Ausgerechnet zur gleichen Zeit trifft der Hurrikan "Gustav" auf die Teile der Südostküste, die sich noch nicht vollständig von den Schäden erholt hat, die vor drei Jahren der Wirbelsturm "Katrina" New Orleans und anderen Städten zufügte. Das zögerliche Krisenmanagement der Regierung Bush damals ist bis heute eine ihrer am nachhaltigsten im öffentlichen Bewusstsein gebliebenen Fehlleistungen.
Bush reiste statt nach St. Paul im nördlichen Minnesota ins 1600 Kilometer südlich gelegene Texas, um eventuellen Katastrophenschutzeinsätzen nahe zu sein. "Ich erwarte unbedingt, dass die Fehler von ,Katrina nicht noch einmal gemacht werden", gab McCain seinem Parteifreund mit auf den Weg.
"Gustav" machte mit seinem gewaltigen Zerstörungspotenzial eine Parteitagsregie zur Makulatur, die nach der glanzvollen Inthronisation seines demokratischen Rivalen Barack Obama die in Umfragen verlorenen Punkte wieder zurückholen sollte. Auch McCains Überraschungscoup mit der Benennung der jungen Gouverneurin Sarah Palin zu seiner Vizepräsidentschaftskandidatin wurde erst einmal aus den Schlagzeilen gedrängt.
Chance für McCain
Politische Analysten sahen aber in dem schnellen Umschalten auf einen sachlich-geschäftsmäßigen Parteitag eine Chance für McCain: Er könne so Führungsqualitäten beweisen, die er in seinem Wahlkampf dem jungen Obama wegen Unerfahrenheit abspricht - und sich zudem ganz anders als Bush vor drei Jahren präsentieren. Während die Demokraten ihn mit Bushs Politik gleichsetzen, versucht McCain zunehmend, sich von der unpopulären Regierung zu distanzieren. Der Verzicht auf Bushs und Cheneys Parteitagsreden dürfte ihm daher nicht allzu schwer fallen.
Statt Bush und Cheney sollten nun First Lady Laura Bush und McCains Frau Cindy auf einer Podiumsdiskussion über mögliche Hilfe für Hurrikan-Opfer sprechen. McCain kündigte an, auf parteipolitischen Streit verzichten zu wollen, solange "Gustav" das Leben von Menschen bedroht. "Dies ist die Zeit, in der wir unsere Parteipolitik hintanstellen und als Amerikaner agieren", betonte er.

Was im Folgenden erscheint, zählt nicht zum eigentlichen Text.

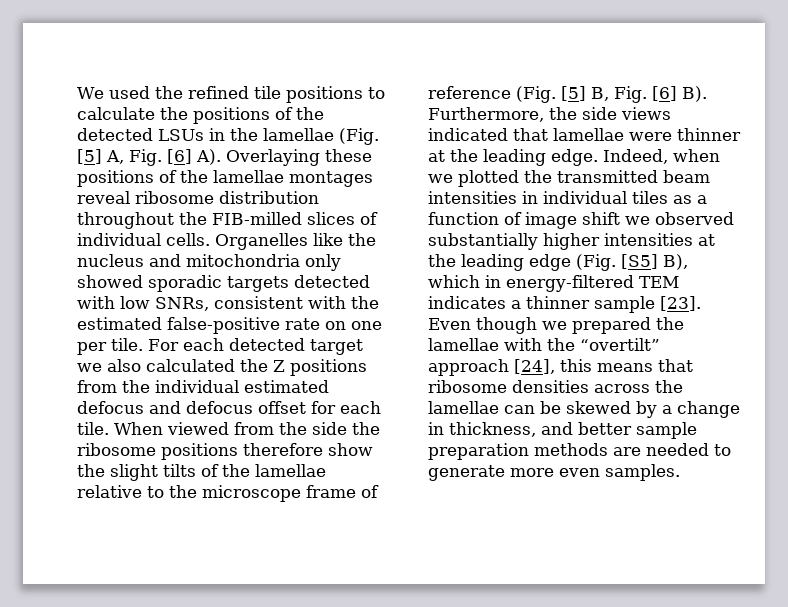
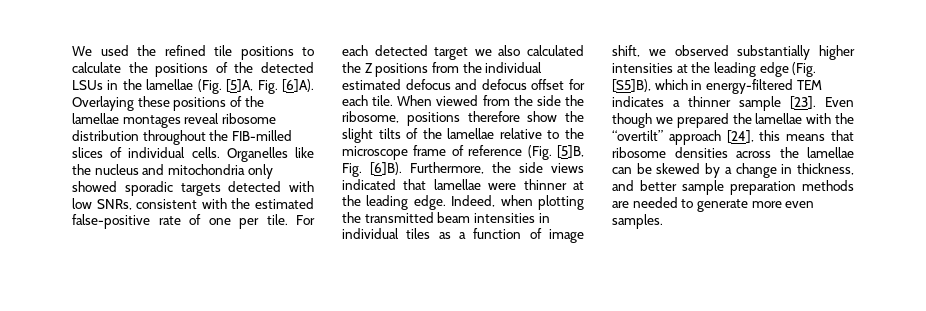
- We used the refined tile positions to calculate the positions of the detected LSUs in the lamellae (Fig. [5] A, Fig. [6] A). Overlaying these positions of the lamellae montages reveal ribosome distribution throughout the FIB-milled slices of individual cells.
+ We used the refined tile positions to calculate the positions of the detected LSUs in the lamellae (Fig. [5]A, Fig. [6]A). Overlaying these positions of the lamellae montages reveal ribosome distribution throughout the FIB-milled slices of individual cells.
- Organelles like the nucleus and mitochondria only showed sporadic targets detected with low SNRs, consistent with the estimated false-positive rate on one per tile.
+ Organelles like the nucleus and mitochondria only showed sporadic targets detected with low SNRs, consistent with the estimated false-positive rate of one per tile.
- When viewed from the side the ribosome positions therefore show the slight tilts of the lamellae relative to the microscope frame of reference (Fig. [5] B, Fig. [6] B). Furthermore, the side views indicated that lamellae were thinner at the leading edge.
+ When viewed from the side the ribosome, positions therefore show the slight tilts of the lamellae relative to the microscope frame of reference (Fig. [5]B, Fig. [6]B). Furthermore, the side views indicated that lamellae were thinner at the leading edge.
- Indeed, when we plotted the transmitted beam intensities in individual tiles as a function of image shift we observed substantially higher intensities at the leading edge (Fig. [S5] B), which in energy-filtered TEM indicates a thinner sample [23].
+ Indeed, when plotting the transmitted beam intensities in individual tiles as a function of image shift, we observed substantially higher intensities at the leading edge (Fig. [S5]B), which in energy-filtered TEM indicates a thinner sample [23].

Auch die Demokraten fuhren wegen des Hurrikans ihre Angriffe auf die Republikaner zurück. Ein
in St. Paul eingerichteter "Kriegsraum" ("war room") für eine aggressive Begleitung des republikanischen Parteitags bleibt bis auf weiteres geschlossen, eine Kundgebung unter dem Motto "More of the same" - gemeint ist eine Fortsetzung der unbeliebten Bush-Politik unter McCain - wurde abgesagt.
Programm gekürzt
Es war aber nicht ausgeschlossen, dass der Parteitag doch noch zu Glanz und Gloria wie die umjubelte Obama-Nominierung vor einer Woche zurückkehrt: Darüber werde täglich je nach Verlauf des Hurrikans entschieden, sagte McCains Wahlkampfmanager Rick Davis. Der Höhepunkt, McCains Rede zur Annahme seiner Nominierung, steht am Donnerstagabend zur besten Fernsehsendezeit auf der Tagesordnung. Für Montag wurde das Programm aber von sieben auf zweieinhalb Stunden zusammengestrichen.
Schlechte Nachrichten auch für das demokratische Lager: Obama hat nach einer neuen Umfrage vom Parteitag der Demokraten und seiner allgemein gelobten Rede dort wenig profitiert. In einer Umfrage für den Nachrichtensender CNN liegen Obama und McCain praktisch gleichauf. Demnach sprachen sich 49 Prozent der Befragten für Obama und 48 für McCain aus. Dies hänge unter anderem damit zusammen, dass McCain bereits kurz nach Ende des Parteitags der Demokraten seine Überraschungskandidatin Palin präsentierte und damit punkten konnte.